Durham Plans to Push Forward with Bridge for American Tobacco Trail--Updated 8/16 & 8/30
Durham has received and reviewed the bids for completing the ATT in Durham County. The lowest bid totaled some $7.7 million, ~2million more than cost estimates and funding currently available for the project. The City Manager and top staff are examining options to allow the bridge over I-40 and trail sections connecting the bridge to be contracted for soon with the balance to be done in a later phase starting in 2012. Additional funding from Durham may be obtained from dollars currently budgeted for sidewalks and greenways. Other funding from non-highway projects requested by the Durham-Chapel Hill-Carrboro MPO will also be explored. Coordination of such arrangements with NC DOT will be needed as well as approval by the City Council. An award date for the contract has not been estimated but could occur by October. For more background on this long running project please see Jim Wise's article in the News & Observer and a Durham Herald-Sun article on August 6th.

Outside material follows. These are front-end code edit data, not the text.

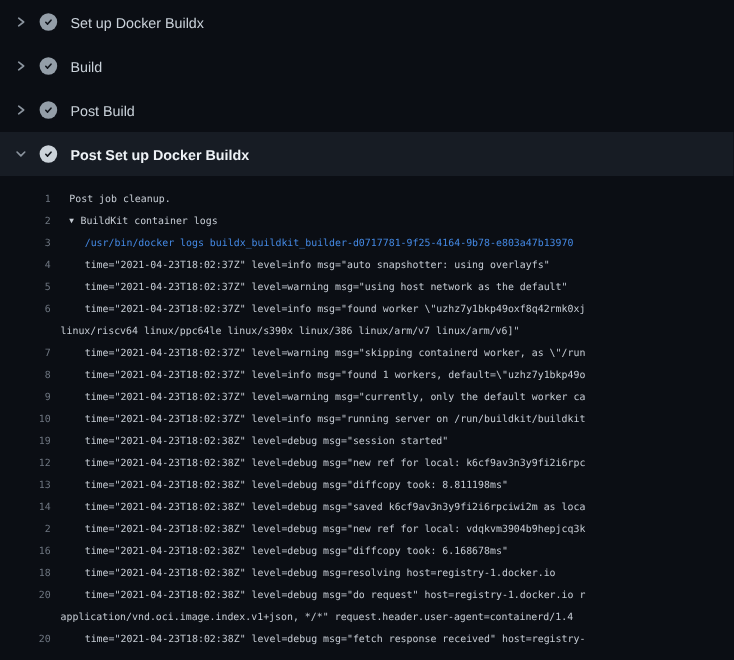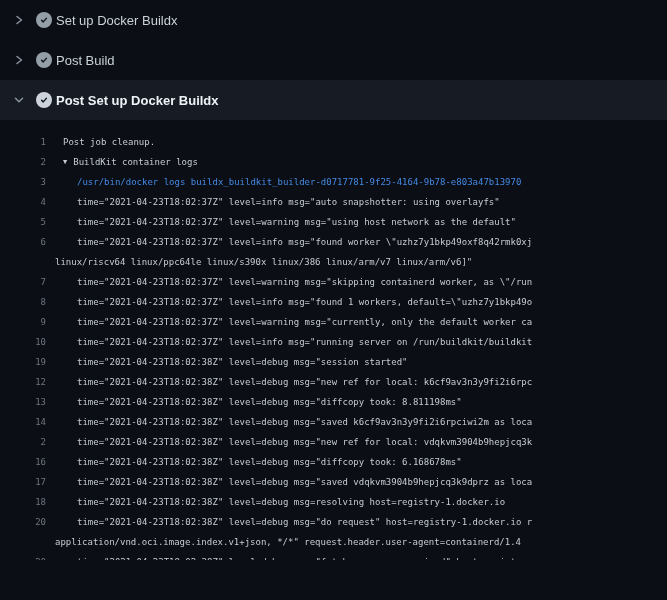--- a/index.html
+++ b/index.html
@@ -33,7 +33,7 @@
   }
   .step.expanded .check{background:var(--check-circle-active,#ccd3da);}
   .step-title{
-    margin-left:4px;font-size:13px;color:var(--step-title,#c9d1d9);
+    margin-left:12px;font-size:13px;color:var(--step-title,#c9d1d9);
     white-space:nowrap;
   }
   .step.expanded .step-title{color:var(--expanded-title,#eef2f6);font-weight:600;}

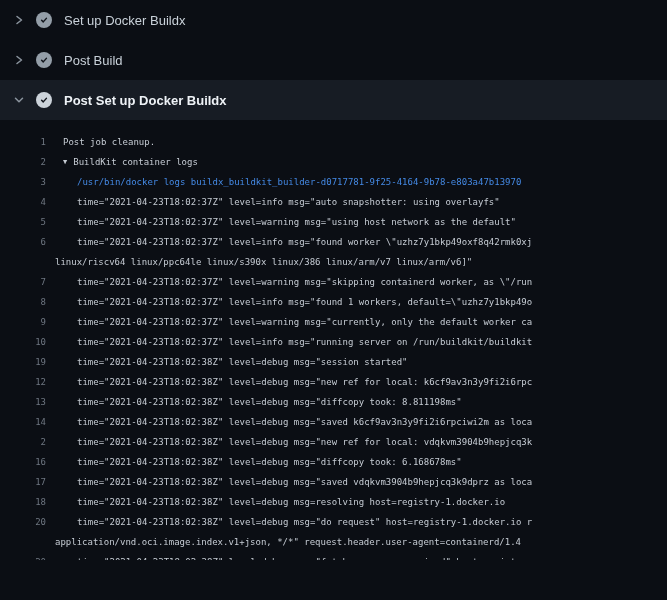--- a/index.html
+++ b/index.html
@@ -92,6 +92,19 @@
             <path d="M4.2 8.4 L6.8 11 L11.8 5.4" stroke="#12161d" stroke-width="2.4" stroke-linecap="round" stroke-linejoin="round"></path>
           </svg>
         </span>
+        <span class="step-title">Build</span>
+      </div>
+      <div class="step">
+        <span class="chev">
+          <svg width="12" height="12" viewBox="0 0 12 12" fill="none">
+            <path d="M4 2.5 L8.5 6 L4 9.5" stroke="currentColor" stroke-width="1.5" stroke-linecap="round" stroke-linejoin="round"></path>
+          </svg>
+        </span>
+        <span class="check">
+          <svg width="10" height="10" viewBox="0 0 16 16" fill="none">
+            <path d="M4.2 8.4 L6.8 11 L11.8 5.4" stroke="#12161d" stroke-width="2.4" stroke-linecap="round" stroke-linejoin="round"></path>
+          </svg>
+        </span>
         <span class="step-title">Post Build</span>
       </div>
       <div class="step expanded">

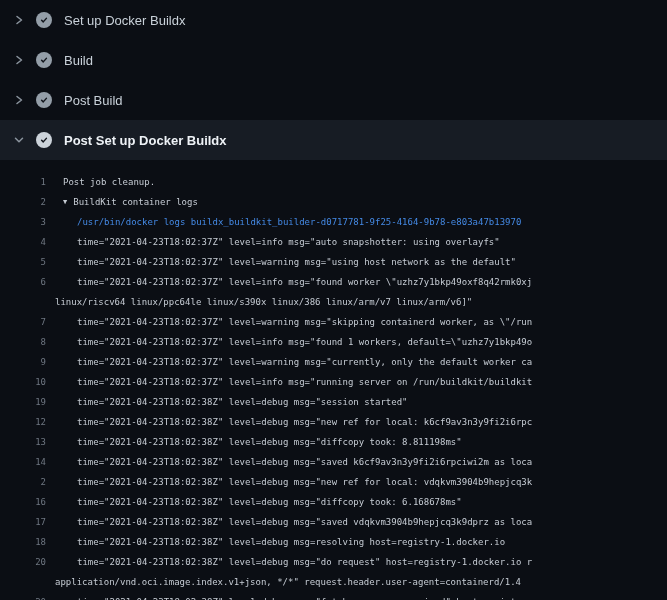--- a/index.html
+++ b/index.html
@@ -191,10 +191,6 @@
         <span class="lt t-child">time="2021-04-23T18:02:38Z" level=debug msg="diffcopy took: 6.168678ms"</span>
       </div>
       <div class="logrow">
-        <span class="ln">17</span>
-        <span class="lt t-child">time="2021-04-23T18:02:38Z" level=debug msg="saved vdqkvm3904b9hepjcq3k9dprz as loca</span>
-      </div>
-      <div class="logrow">
         <span class="ln">18</span>
         <span class="lt t-child">time="2021-04-23T18:02:38Z" level=debug msg=resolving host=registry-1.docker.io</span>
       </div>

Since August 6th, NC DOT has decided that Durham must rebid the project. We understand that the construction drawings will have to be broken out into two documents (for each phase), and each will have to be approved by NCDOT again before bidding can start. Tentatively one phase/project will be the bridge itself as well as the trail from NC54 to Renaissance (the approaches), and the other phase/project would be the rest of the trail. This breakout is tentative and may change as the construction drawings are revised. For more on these more recent events please see this August 10th Herald-Sun article and a short piece from the the N & O's Bullseye Blog. Further status info can be found on the City's page on the American Tobacco Trail Project.
Late August News on Possible Re-Programming of Sidewalk and Other Durham Funding
In late August, Durham City staff announced pending efforts to shift ~$3.8 Million from four Durham sidewalk projects to the Phase E project for the ATT. This shift must be approved by the Durham-Chapel Hill/Carrboro Metropolitan Planning Organization as well as Durham's City Council. Further detail on this proposal can be found in a August 22 article in the Herald-Sun. On August 28th a member of a key advisory board says Durham officials need to look harder at why the bids for an extension of the American Tobacco Trail came in about 38 percent higher than expected. Please see the August 28th Herald-Sun article for more on this issue.